Поэтому-то и удивился хозяин, когда в один прекрасный день на его дворе остановилась карета. Штюблер вытаращил глаза. Он сделал это не потому, что карета остановилась на его дворе, - такое случалось и раньше, когда требовалось напоить или задать корма господским лошадям, - нет, удивился Штюблер гербу, красующемуся на ее дверце. То был знак из двух перекрещенных кос. Никогда не видывал такого герба прежде Штюблер, а уж насмотрелся он на дворянские гербы порядком. Тут дверца кареты откинулась, и Штюблер забыл про перекрещенные косы. К нему через двор, заставленный крестьянскими повозками, направлялся господин высокого роста в треуголке, черном атласном кафтане, шитом жилете, белых чулках и башмаках с пряжками из чего-то сверкающего. При господине также была палка, и Штюблер тут же переключился на нее, - когда имеешь дело с господами, палку, бывает, узнаешь раньше, чем лицо. Но вот господин переступил порог, и Штюблер еще ниже склонился. Палка оказалась в непосредственной к нему близости - грозная палка, с медным наконечником.
- Послушайте-ка, милейший, - сказал над ним приятный голос, обращаясь явно к нему, Штюблеру, - есть ли у вас свободная комната? Я намерен остановиться на вашем дворе.
От удивления Штюблер поднял голову и встретил то, чего не ожидал ни в коем случае, - ласковый взгляд незнакомца. Никто никогда не смотрел на Штюблера ласково, разве только его покойная жена в первые месяцы их помолвки. Знатный господин не носил парика, его черные волосы спадали ему на плечи, он был смугл и красив, а его глаза смотрели прямо в лицо Штюблеру. А тот смотрел в них, смотрел завороженно. А ведь ничто не могло заворожить Штюблера, даже зрелище полного кошелька, - разве только покойная его жена в первые месяцы их помолвки… Под этим мягким, всепостигшим взором Штюблер почувствовал, что из его груди рвется что-то такое, о существовании чего он и не подозревал. Ему вдруг стало жалко себя, каким он представал этому взгляду. Подумать только, что приходиться ему переносить - ежедневные хлопоты, и вонь, и грязь, наносимую гостями, и эти ночные кутежи. И вот появляется господин из благородных, который входит в его положение и, не обинуясь своим званием, желает поселиться на его постоялом дворе. Штюблер от волнения не мог выговорить ни слова.
А господин, точно выгадав момент, вдруг протянул свою руку прямо ко рту Штюблера жестом, каким нянька побуждает несмышленое дитя выплюнуть что-то несъедобное, и мягко, но повелительно произнес:
- Дай мне ее. Ну, дай же!
И Штюблер почувствовал, как то, что обычно уходило ему в пятки при виде огромных свирепых возчиков, дерущихся столами и лавками, вдруг встало поперек горла, словно рвотный позыв.
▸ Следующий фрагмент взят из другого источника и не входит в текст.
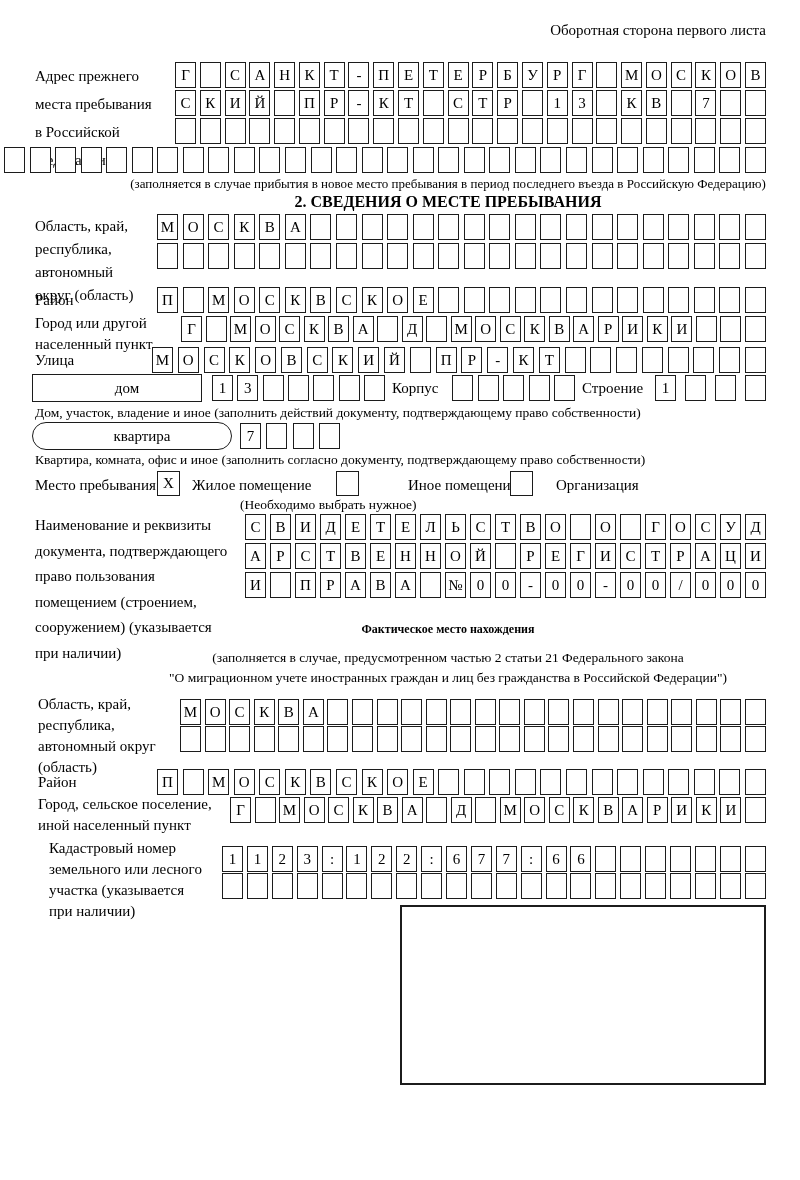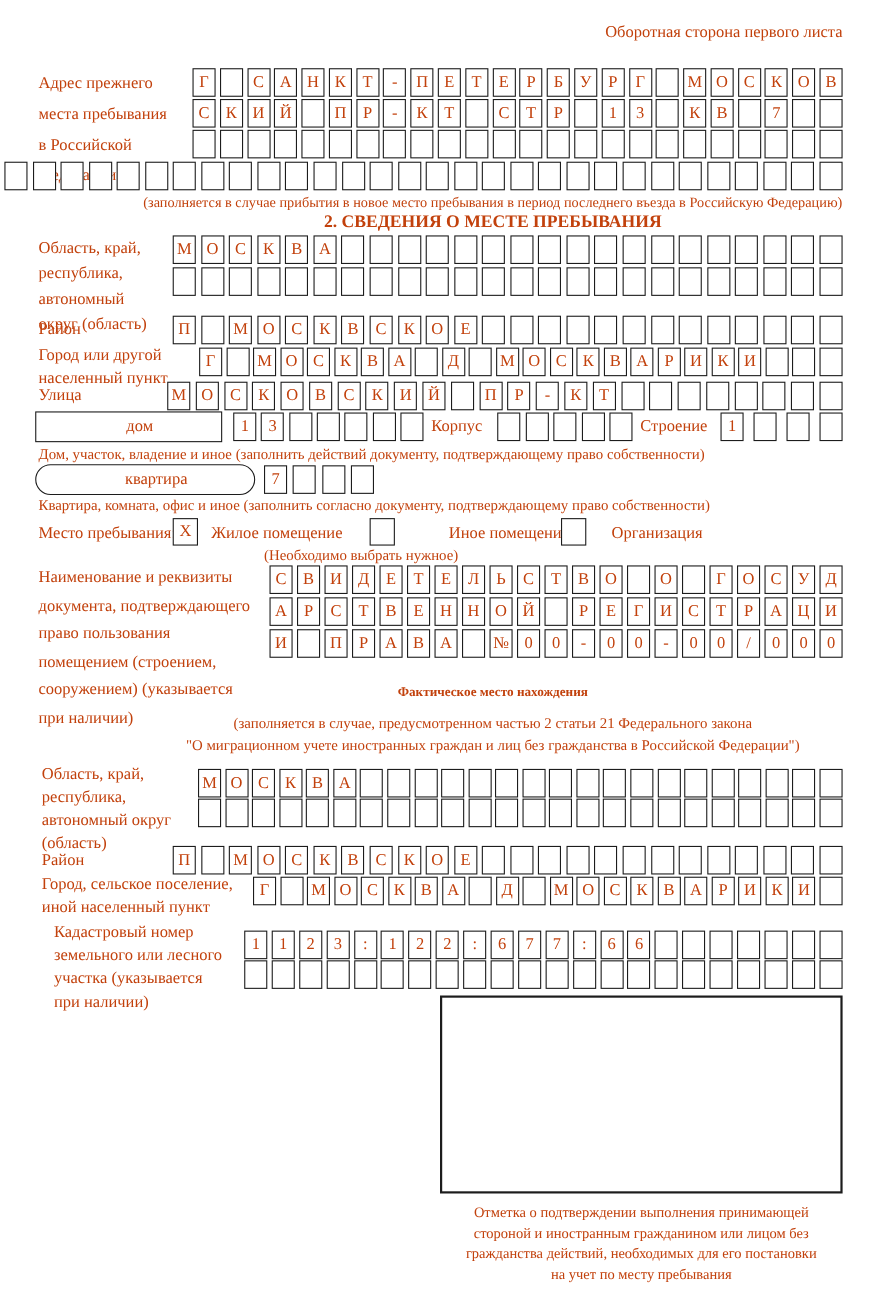--- a/index.html
+++ b/index.html
@@ -5,7 +5,7 @@
   html,body{margin:0;padding:0;background:#fff;}
   .page{
     position:relative;width:800px;height:1180px;background:#ffffff;
-    font-family:"Liberation Serif", serif;color:#c2410c;overflow:hidden;
+    font-family:"Liberation Serif", serif;color:#000000;overflow:hidden;
   }
   .abs{position:absolute;}
   .label{font-size:15px;line-height:20px;white-space:pre-line;}

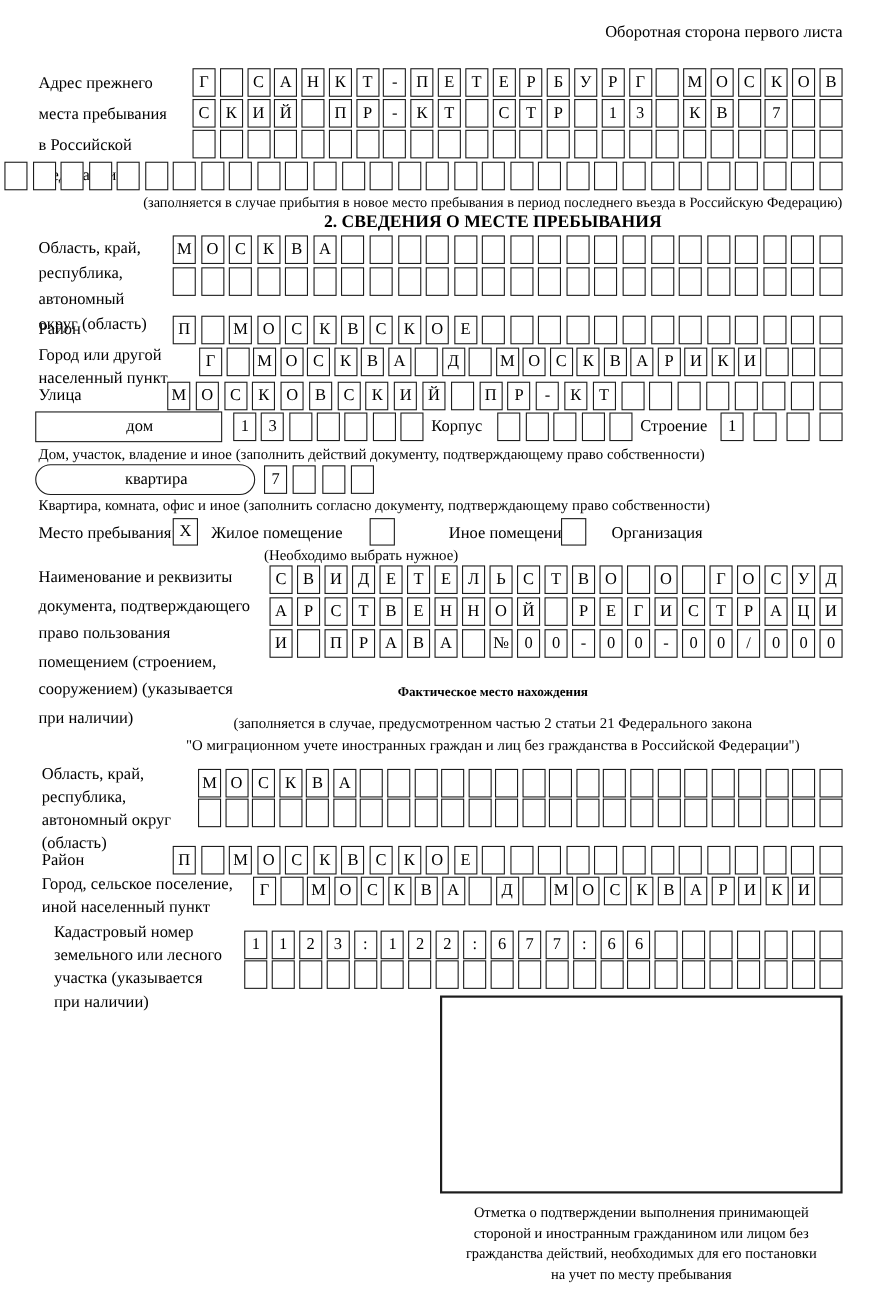--- a/index.html
+++ b/index.html
@@ -588,10 +588,6 @@
     </div>
 
   <div class="stampbox" style="left:400px;top:905px;width:366px;height:180px;"></div>
-  <div class="abs caption" style="left:398px;top:1092px;width:370px;">Отметка о подтверждении выполнения принимающей
-стороной и иностранным гражданином или лицом без
-гражданства действий, необходимых для его постановки
-на учет по месту пребывания</div>
 
 </div>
Он задохнулся, выпучил глаза, поднатужился и выплюнул в руку господина небольших размеров рыжее веснушчатое яйцо.
- Ну вот, - ласково сказал господин, - теперь тебе будет легче.
Тупо смотрел Штюблер на его руку, убирающую яйцо в карман, на карету, из которой выносили какие-то огромные сундуки и втаскивали их наверх, на тяжелый кошель, звякнувший перед ним. Кошель был дорогой, бархатный. Первый раз в жизни Штюблер смотрел на кошель и кошеля не видел. Вместо этого он безуспешно пытался припомнить, когда это его угораздило проглотить целое воробьиное яйцо. Припомнить он не смог, и ему стало легче.